(The task) When you reach the line containing "ESPINOZA | Apellido" in the records below, start copying exactly, and stop once you have copied the line containing "JIMENEZ | Apellido Materno: CORTEZ -> ALARCON".

*** Data to examine Section Begins ***

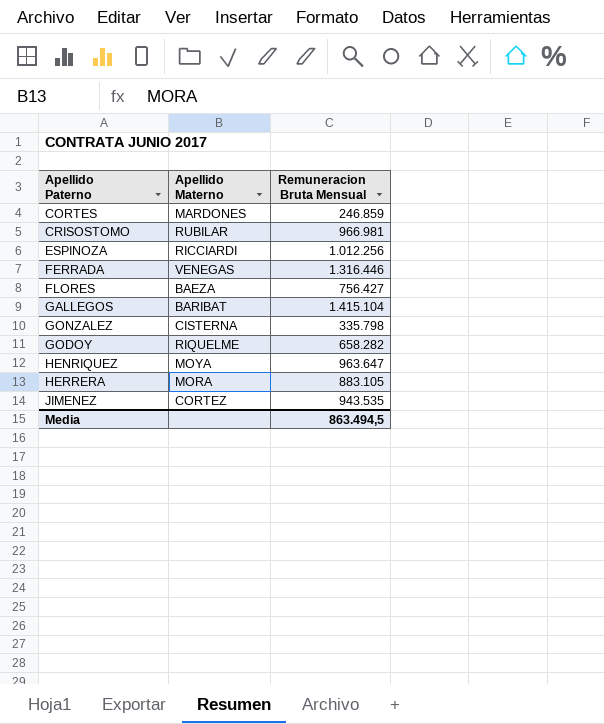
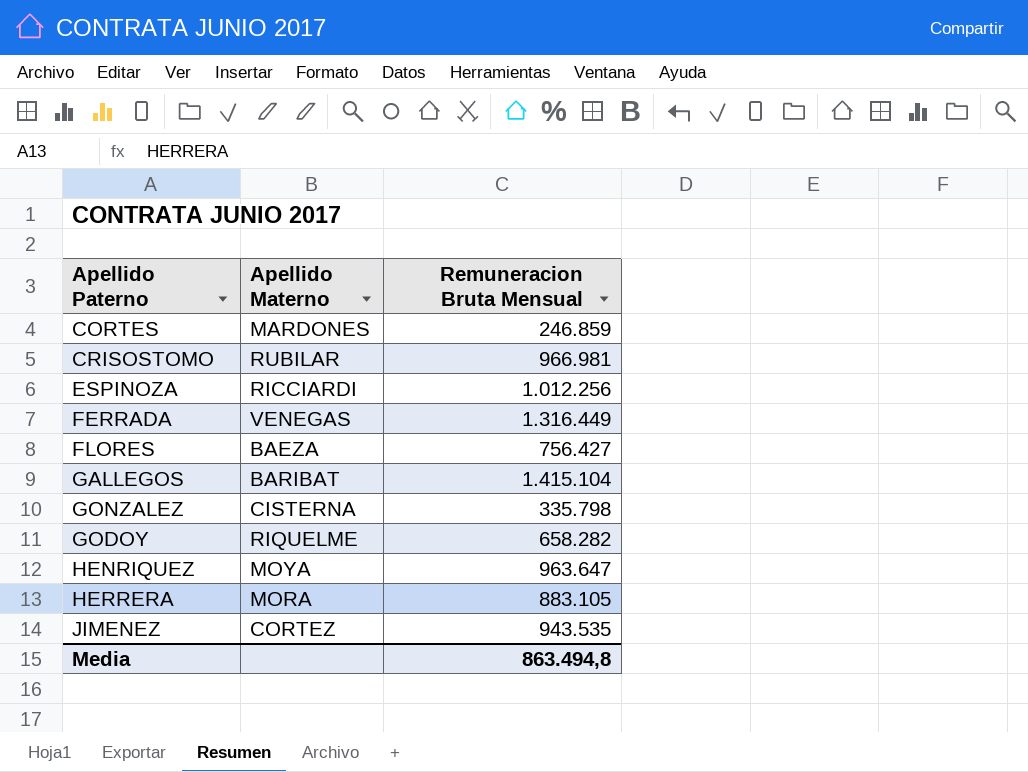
FERRADA | Remuneracion Bruta Mensual: 1.316.446 -> 1.316.449
Media | Remuneracion Bruta Mensual: 863.494,5 -> 863.494,8

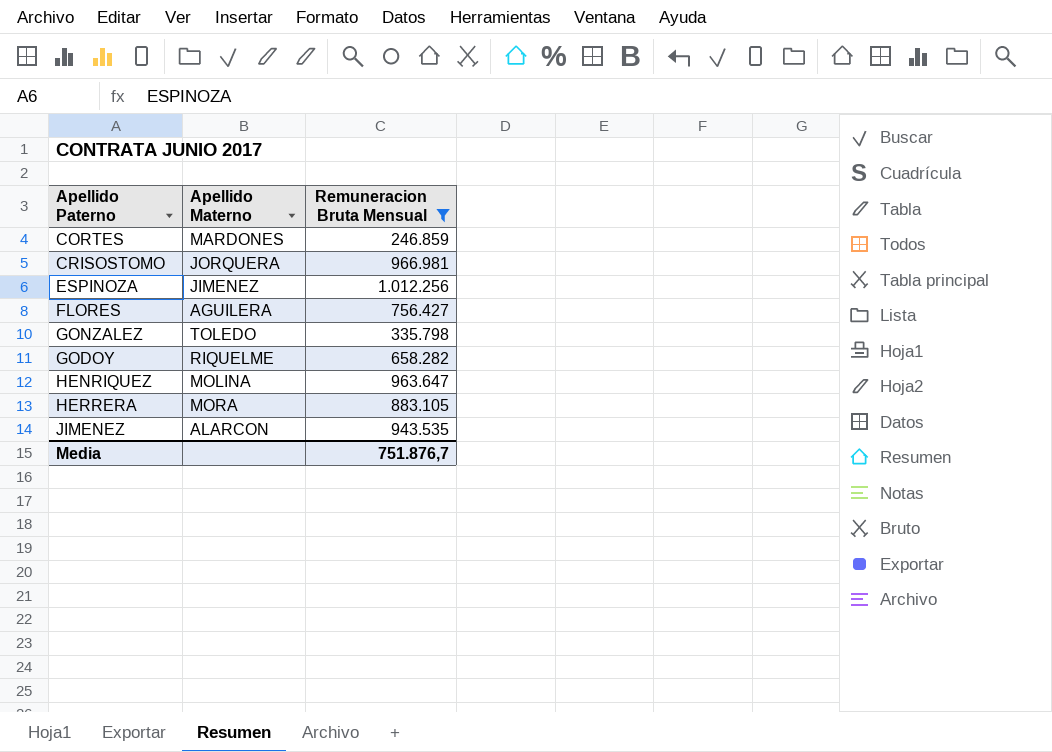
filter: none -> Remuneracion Bruta Mensual <= 1.012.256
CRISOSTOMO | Apellido Materno: RUBILAR -> JORQUERA
ESPINOZA | Apellido Materno: RICCIARDI -> JIMENEZ
FLORES | Apellido Materno: BAEZA -> AGUILERA
GONZALEZ | Apellido Materno: CISTERNA -> TOLEDO
HENRIQUEZ | Apellido Materno: MOYA -> MOLINA
JIMENEZ | Apellido Materno: CORTEZ -> ALARCON
Media | Remuneracion Bruta Mensual: 863.494,8 -> 751.876,7

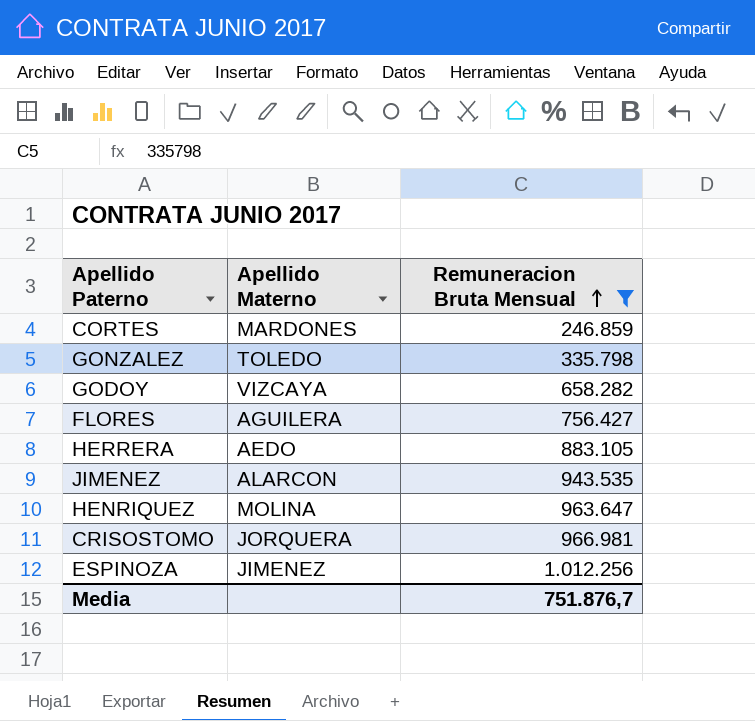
row order: none -> Remuneracion Bruta Mensual ascending
GODOY | Apellido Materno: RIQUELME -> VIZCAYA
HERRERA | Apellido Materno: MORA -> AEDO

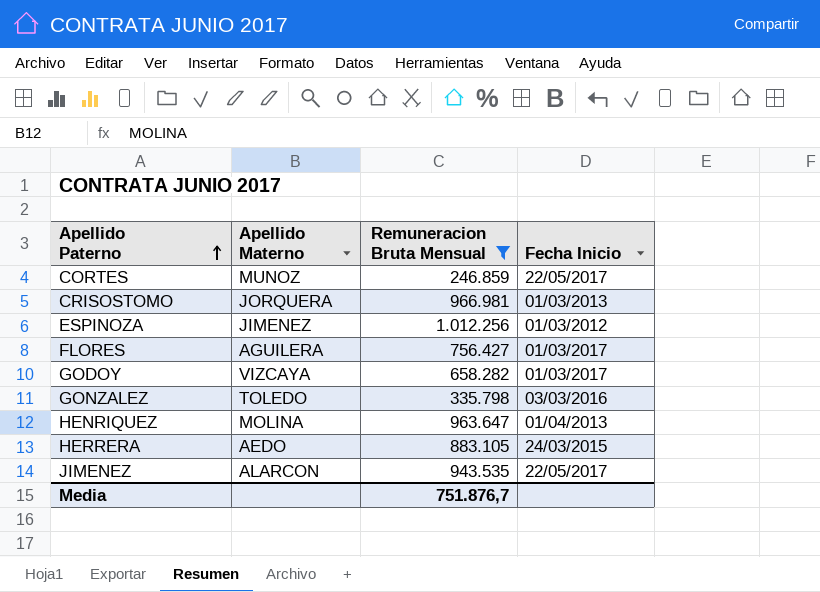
row order: Remuneracion Bruta Mensual ascending -> Apellido Paterno ascending
column Fecha Inicio | position: none -> 4
CORTES | Apellido Materno: MARDONES -> MUNOZ

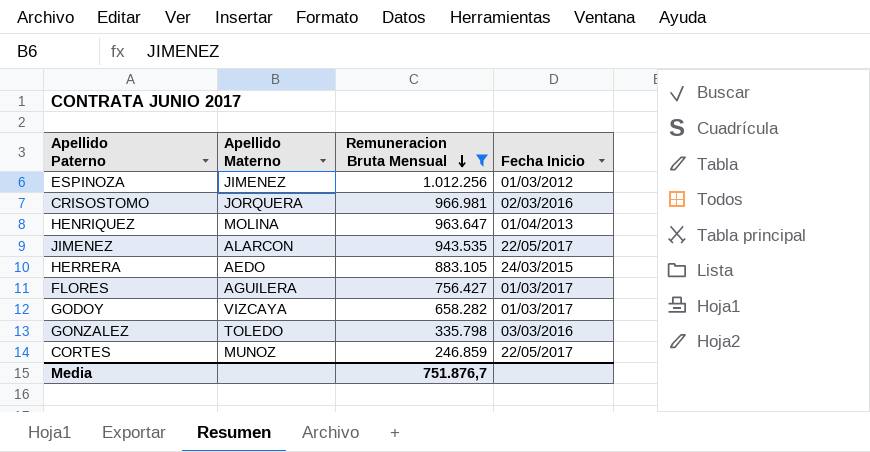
row order: Apellido Paterno ascending -> Remuneracion Bruta Mensual descending
CRISOSTOMO | Fecha Inicio: 01/03/2013 -> 02/03/2016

*** Data to examine Section Ends ***

(Solved problem)
ESPINOZA | Apellido Materno: RICCIARDI -> JIMENEZ
FLORES | Apellido Materno: BAEZA -> AGUILERA
GONZALEZ | Apellido Materno: CISTERNA -> TOLEDO
HENRIQUEZ | Apellido Materno: MOYA -> MOLINA
JIMENEZ | Apellido Materno: CORTEZ -> ALARCON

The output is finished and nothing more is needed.